DGB: Finanzproblem der Kommunen nicht beseitigt; Hessen

DGB: Finanzproblem der Kommunen nicht beseitigt

Der DGB lehnt einen Schutzschirm für finanzschwache hessische Kommunen ab. Das geplante Landesprogramm zur teilweisen Entschuldung trage zu einer besseren Einnahmesituation der Kommunen nur bedingt bei, kritisierte der DGB-Bezirksvorsitzende Stefan Körzell. Das Problem ihrer strukturellen Unterfinanzierung werde nicht beseitigt, stellte er bezogen auf den Gesetzentwurf zum Rettungsschirm fest.

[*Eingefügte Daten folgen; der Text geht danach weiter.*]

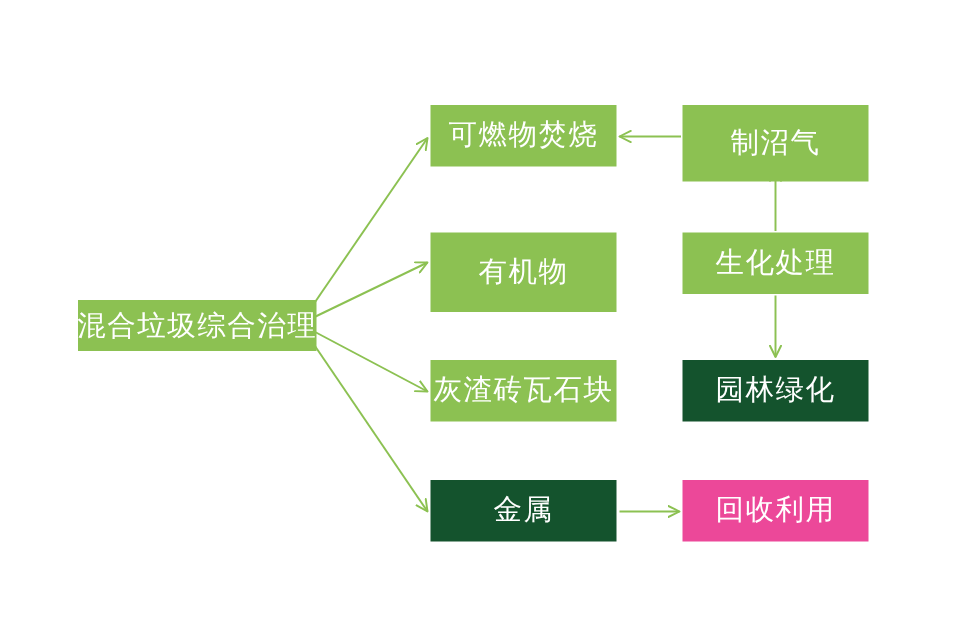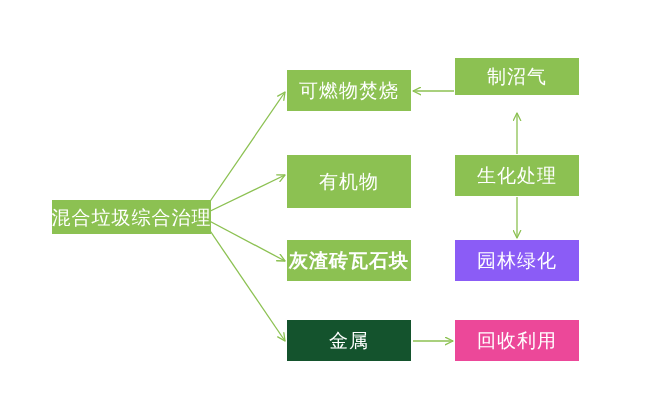--- a/index.html
+++ b/index.html
@@ -47,7 +47,7 @@
   #node-ash       { left: 287px; top: 240px; width: 124px; height: 41px; }
   #node-metal     { left: 287px; top: 320px; width: 124px; height: 41px; }
   
-  #node-biogas    { left: 455px; top: 58px;  width: 124px; height: 37px; }
+  #node-biogas    { left: 455px; top: 70px;  width: 124px; height: 51px; }
   #node-biochem   { left: 455px; top: 155px; width: 124px; height: 41px; }
   #node-garden    { left: 455px; top: 240px; width: 124px; height: 41px; }
   #node-recycle   { left: 455px; top: 320px; width: 124px; height: 41px; }

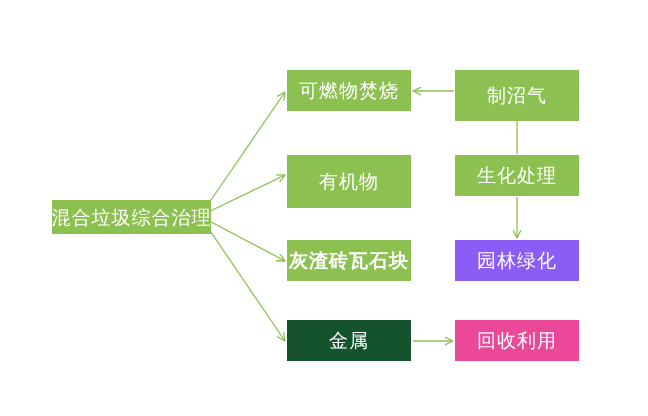--- a/index.html
+++ b/index.html
@@ -90,7 +90,7 @@
     <span>有机物</span>
   </div>
 
-  <div class="node" id="node-ash" style="background: rgb(140, 193, 82); color: rgb(255, 255, 255); font-weight: bold;">
+  <div class="node" id="node-ash" style="background: rgb(140, 193, 82); color: rgb(255, 255, 255);">
     <span>灰渣砖瓦石块</span>
   </div>
 

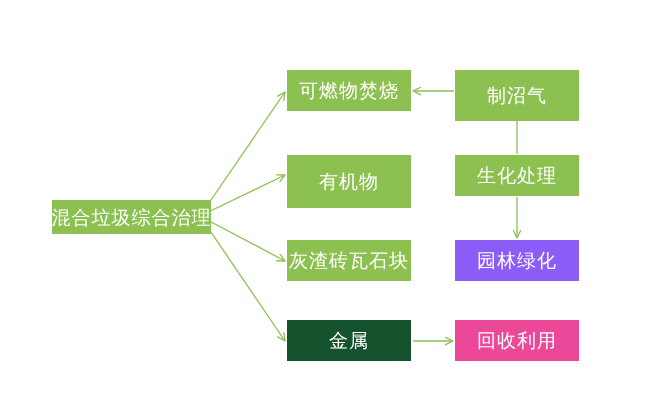--- a/index.html
+++ b/index.html
@@ -106,7 +106,7 @@
     <span>生化处理</span>
   </div>
 
-  <div class="node" id="node-garden" style="background: #8b5cf6; color: rgb(255, 255, 255);">
+  <div class="node" id="node-garden" style="background: #14532d; color: rgb(255, 255, 255);">
     <span>园林绿化</span>
   </div>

Das Land könne seinen Gemeinden hingegen helfen, indem es die Kürzungen bei den Landeszuweisungen zurücknehme. Durch sie entstünden den Kommunen jährlich Einnahmeeinbußen von fast 350 Millionen Euro. Gerhard Abendschein, Landesleiter des Fachbereichs Gemeinden bei ver.di, warnte vor weiteren Einschnitten für Kommunen, die Mittel aus dem Schutzschirm beanspruchen. Die im Gesetzentwurf vorgesehenen Konsolidierungsschritte, die sie dann ergreifen müssten „werden ganz offensichtlich in erster Linie auf Kürzungen bei den kommunalen Ausgaben abzielen“. Die kommunale Selbstverwaltung werde absichtlich weiter eingeschränkt, kritisierte Abendschein.